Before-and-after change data

——————————

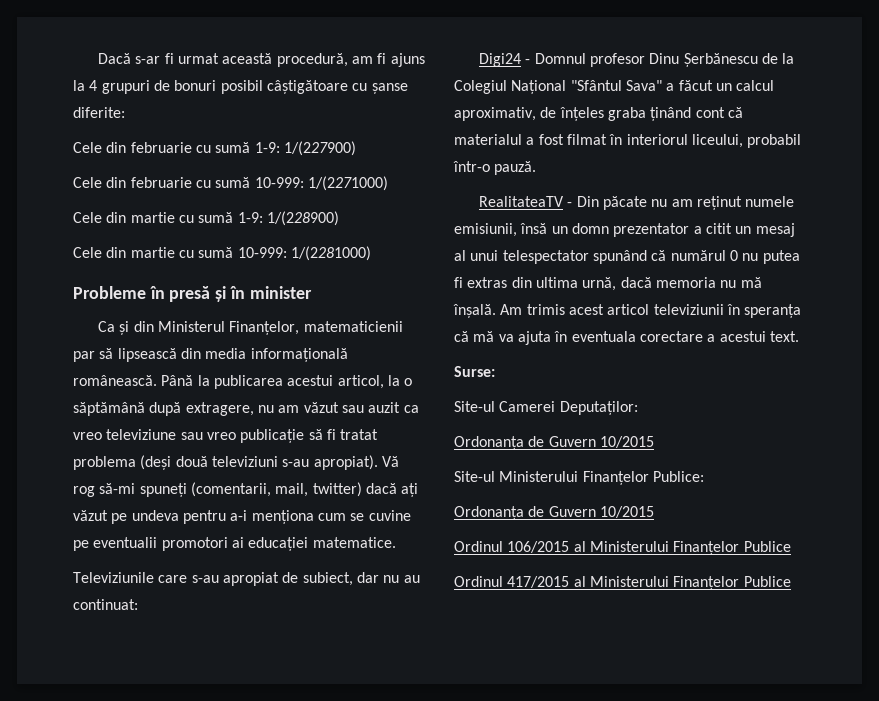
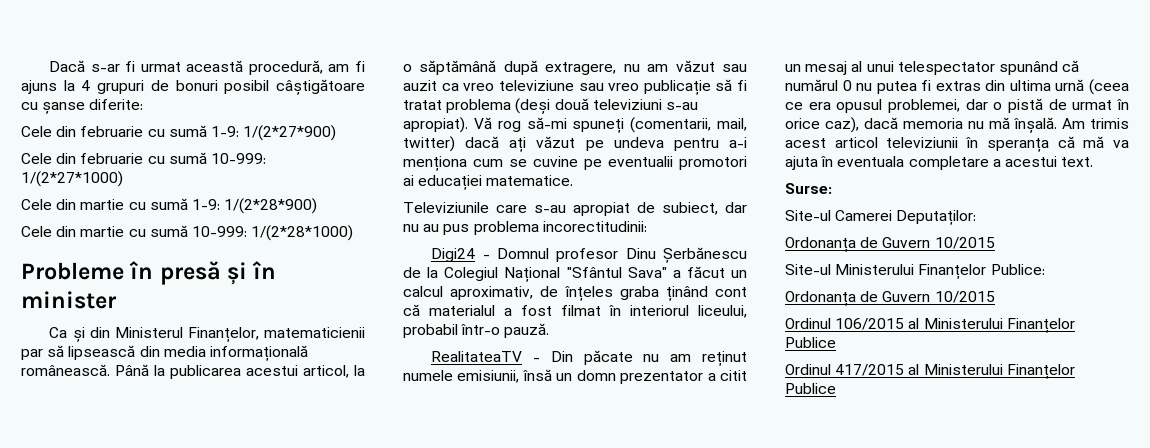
[283,141,356,156] 1/(227900) -> [243,125,337,141] 1/(2*27*900)
[307,176,388,191] 1/(2271000) -> [21,171,123,187] 1/(2*27*1000)
[266,211,339,226] 1/(228900) -> [224,198,318,214] 1/(2*28*900)
[290,246,371,261] 1/(2281000) -> [251,225,354,241] 1/(2*28*1000)
[73,599,138,610] continuat: -> [443,221,647,235] pus problema incorectitudinii:
[582,277,617,291] urnă, -> [1055,79,1129,95] [785,98,1129,113] [785,117,859,133] urnă (ceea ce era opusul problemei, dar o pistă de urmat în orice caz),
[639,331,703,342] corectare -> [908,156,989,170] completare

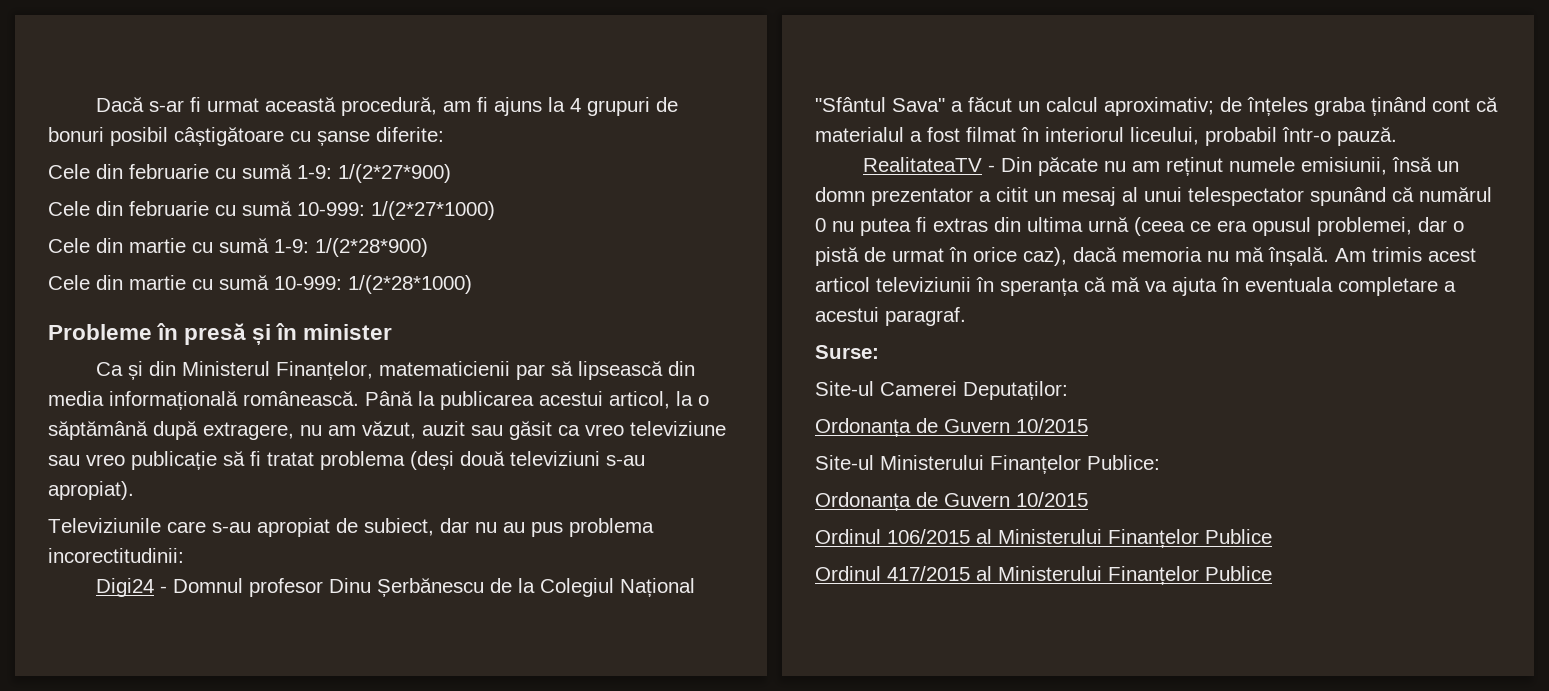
[675,60,747,72] [403,80,437,91] văzut sau auzit -> [362,421,552,440] văzut, auzit sau găsit
[473,117,747,133] [403,136,747,152] [403,156,747,171] [403,175,574,190] Vă rog să-mi spuneți (comentarii, mail, twitter) dacă ați văzut pe undeva pentru a-i menționa cum se cuvine pe eventualii promotori ai educației matematice. -> (134, 490) none
[450,286,534,300] aproximativ, -> [1104,97,1214,116] aproximativ;
[1061,157,1094,167] text. -> [885,307,966,326] paragraf.

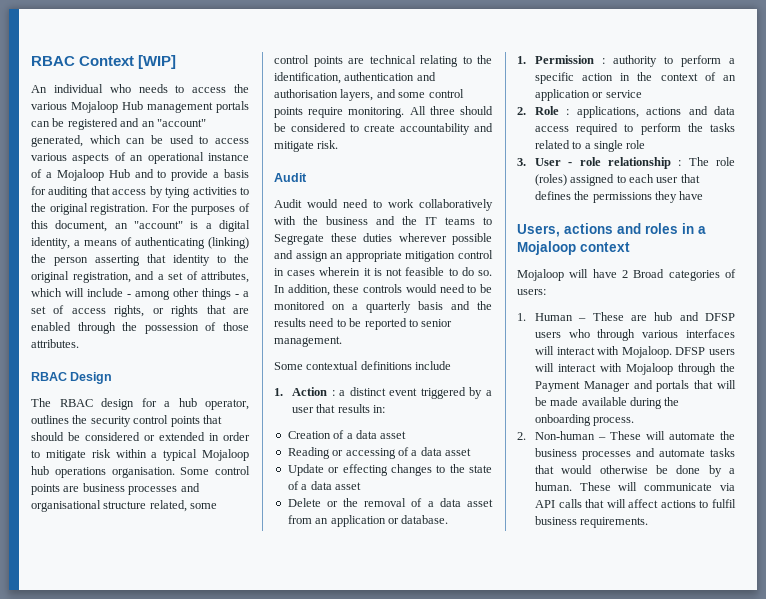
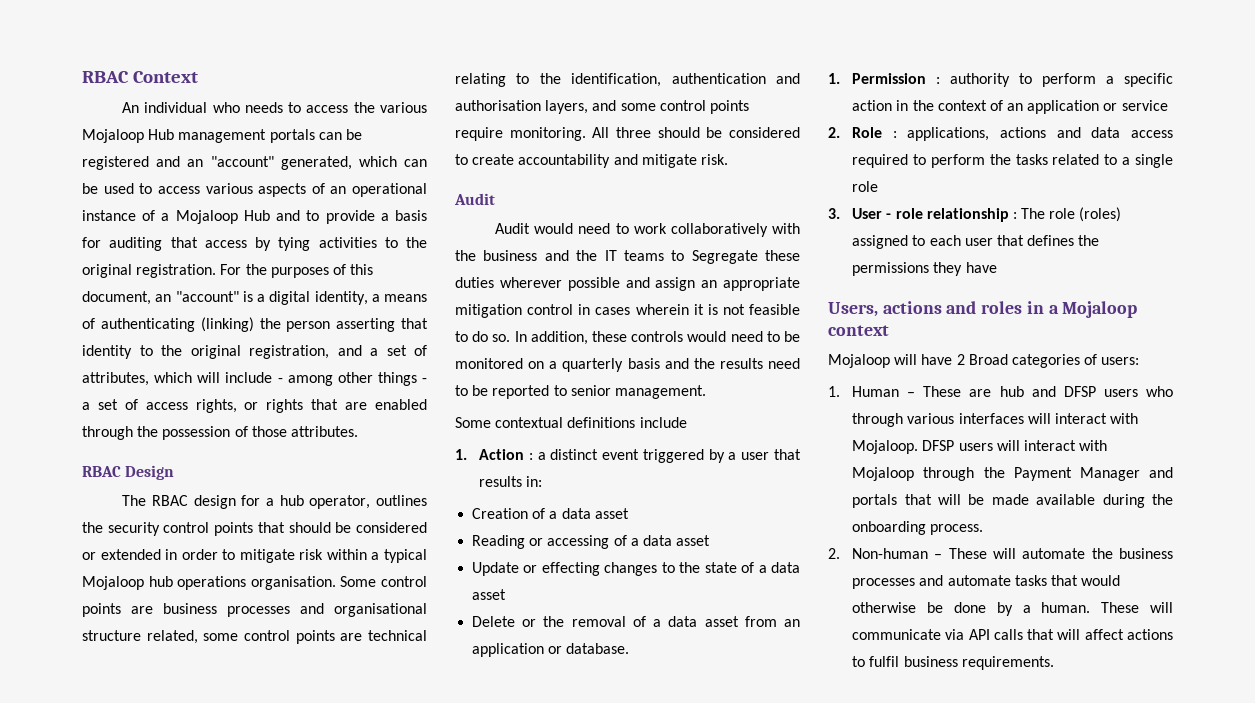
[138,55,177,69] [WIP] -> (198, 77) none

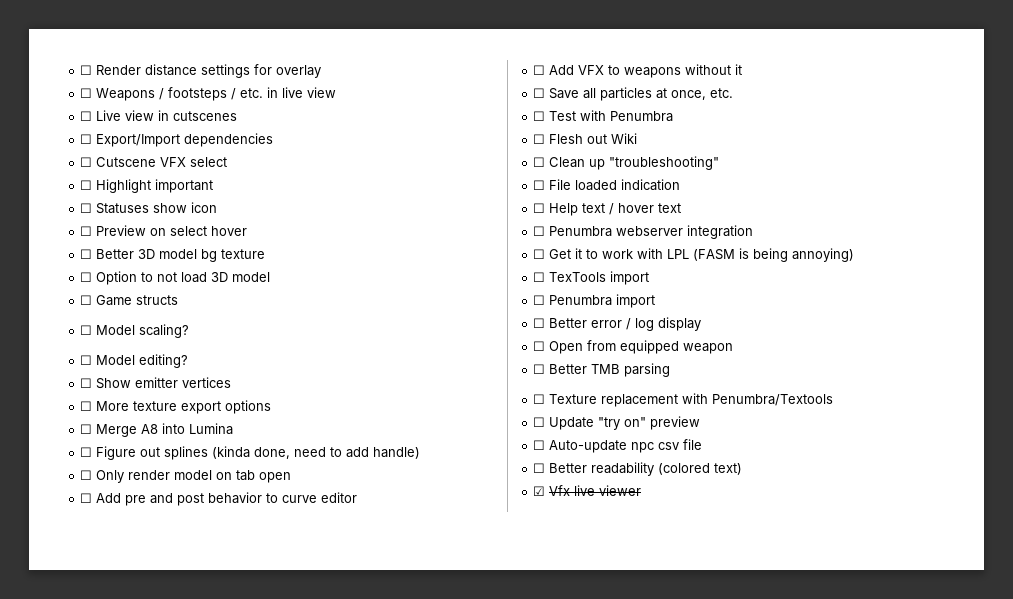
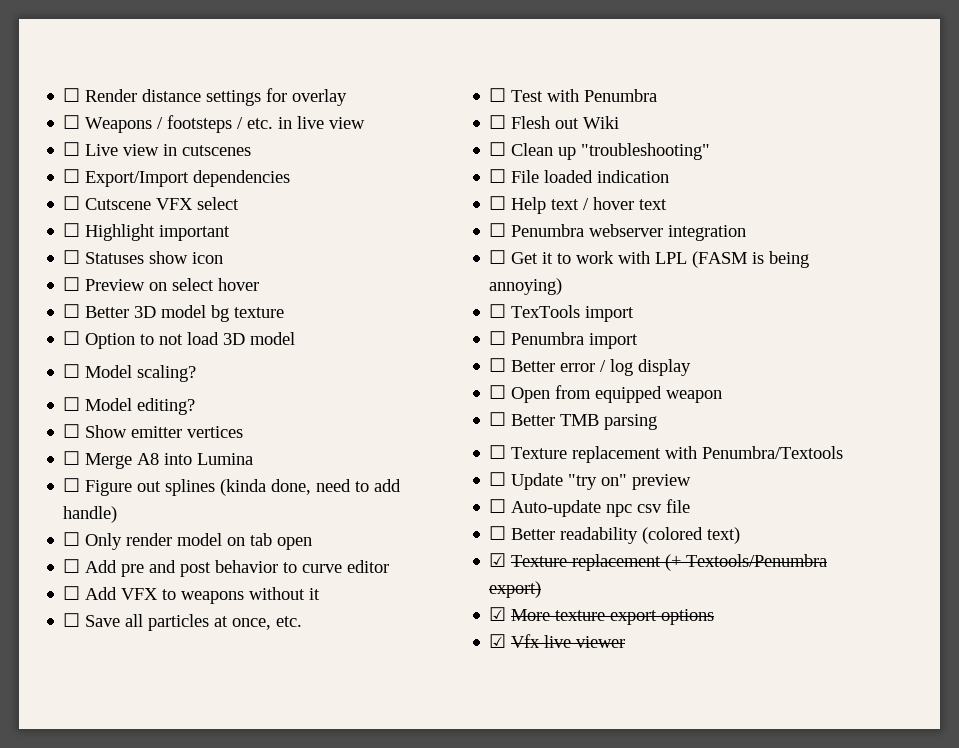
[80,295,179,306] // ☐ Game structs -> (296, 338) none
[80,400,272,414] // ☐ More texture export options -> (244, 432) none
(743, 469) none -> [489,553,828,571] [489,581,542,598] [489,607,715,625] // ☑ Texture replacement (+ Textools/Penumbra export) // ☑ More texture export options

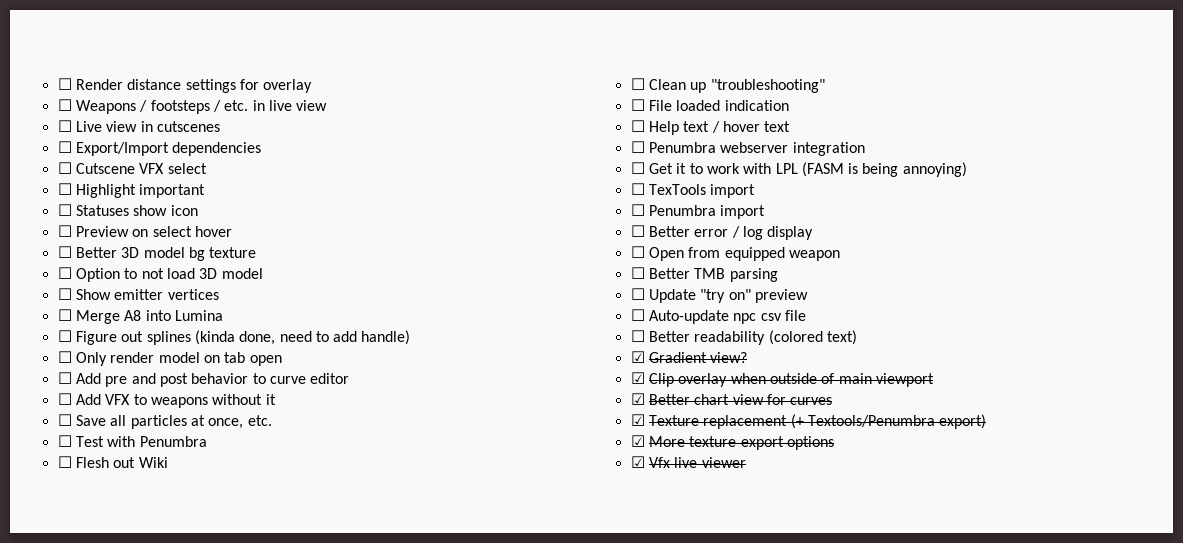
[63,364,197,382] [63,397,196,415] // ☐ Model scaling? // ☐ Model editing? -> (263, 273) none
[489,445,844,463] // ☐ Texture replacement with Penumbra/Textools -> (778, 275) none
(741, 535) none -> [630,351,748,363] [630,372,934,387] [630,393,833,405] // ☑ Gradient view? // ☑ Clip overlay when outside of main viewport // ☑ Better chart view for curves

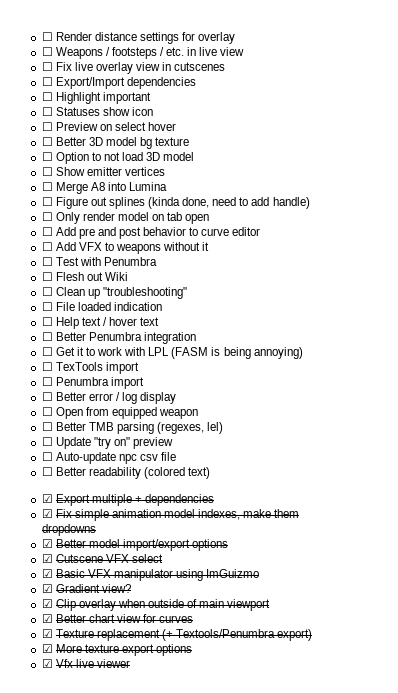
[75,121,102,132] Live -> [55,62,133,74] Fix live overlay
[57,162,207,174] // ☐ Cutscene VFX select -> (196, 83) none
[57,414,272,429] // ☐ Save all particles at once, etc. -> (210, 246) none
[648,142,789,153] Penumbra webserver -> [55,332,142,341] Better Penumbra
(778, 275) none -> [157,422,224,434] (regexes, lel)
(857, 337) none -> [41,494,215,506] [41,509,300,521] [41,524,96,536] [41,539,229,551] [41,554,163,563] [41,569,260,581] // ☑ Export multiple + dependencies // ☑ Fix simple animation model indexes, make them dropdowns // ☑ Better model import/export options // ☑ Cutscene VFX select // ☑ Basic VFX manipulator using ImGuizmo

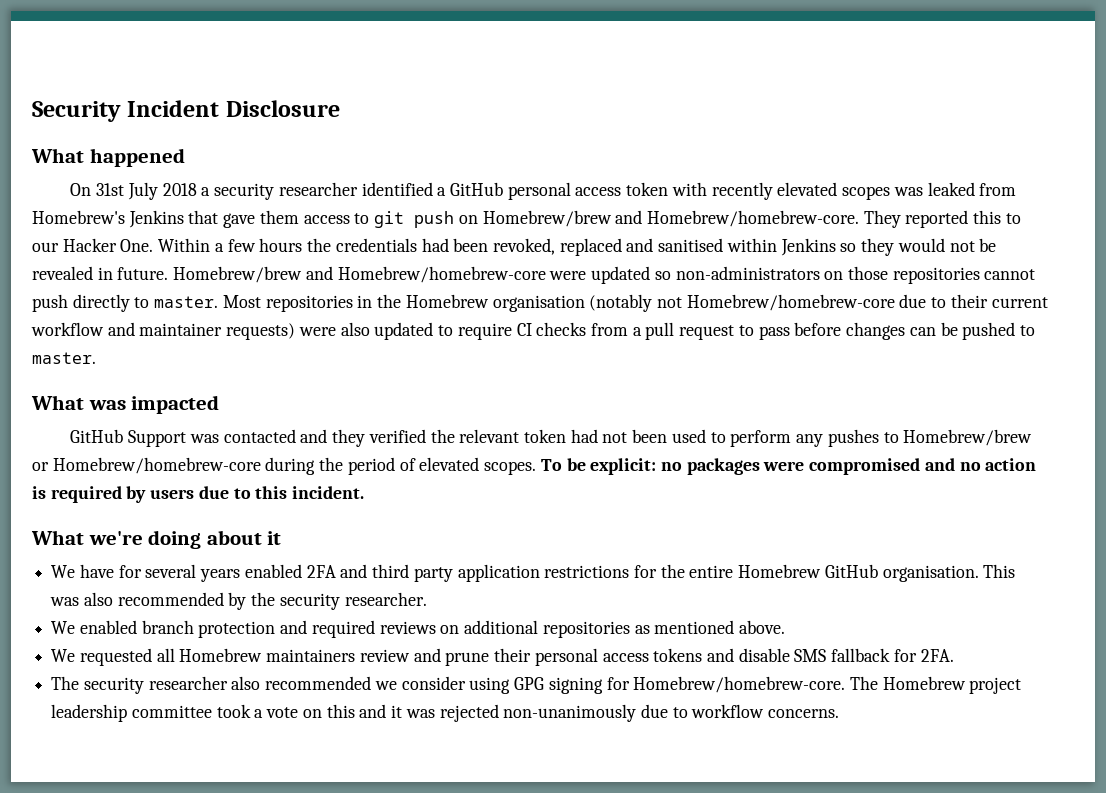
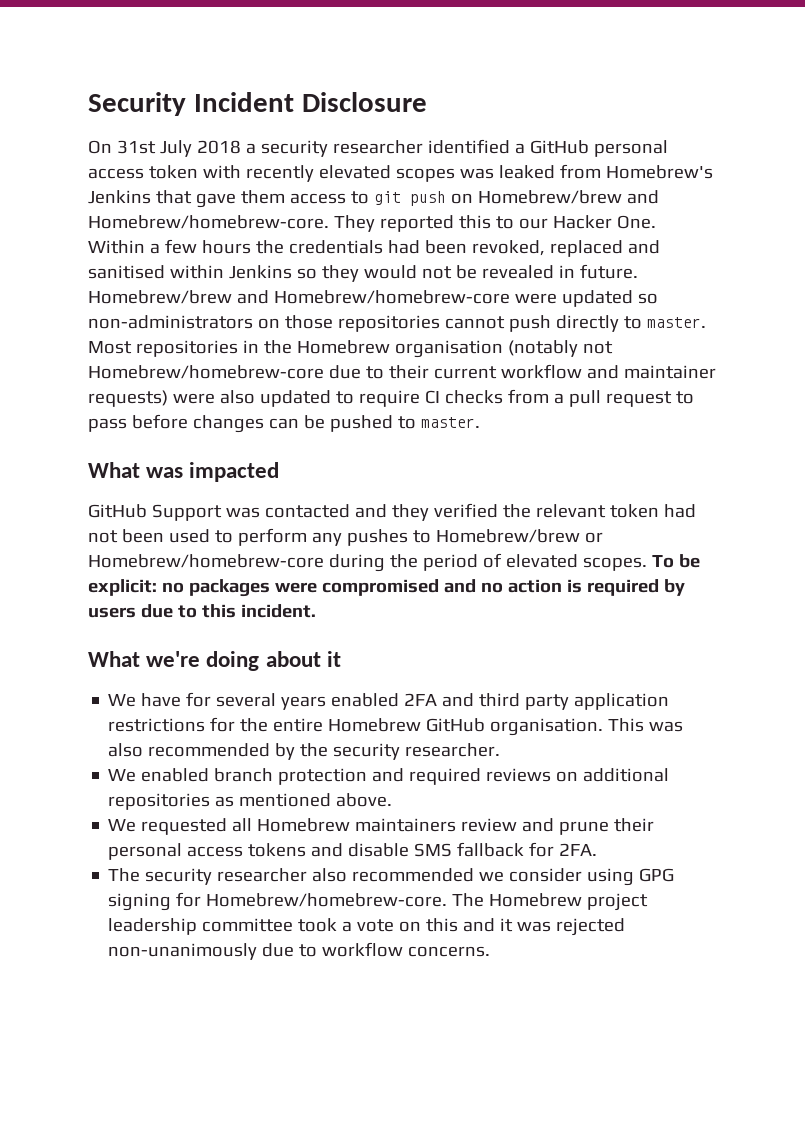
[31,148,185,167] // What happened -> (427, 102) none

——————————

> DIRECTIONS FOR THIS TASK:
Copy out each line in the preceding records that contains "overlay".

> TASK RESULT:
(741, 535) none -> [630,351,748,363] [630,372,934,387] [630,393,833,405] // ☑ Gradient view? // ☑ Clip overlay when outside of main viewport // ☑ Better chart view for curves
[75,121,102,132] Live -> [55,62,133,74] Fix live overlay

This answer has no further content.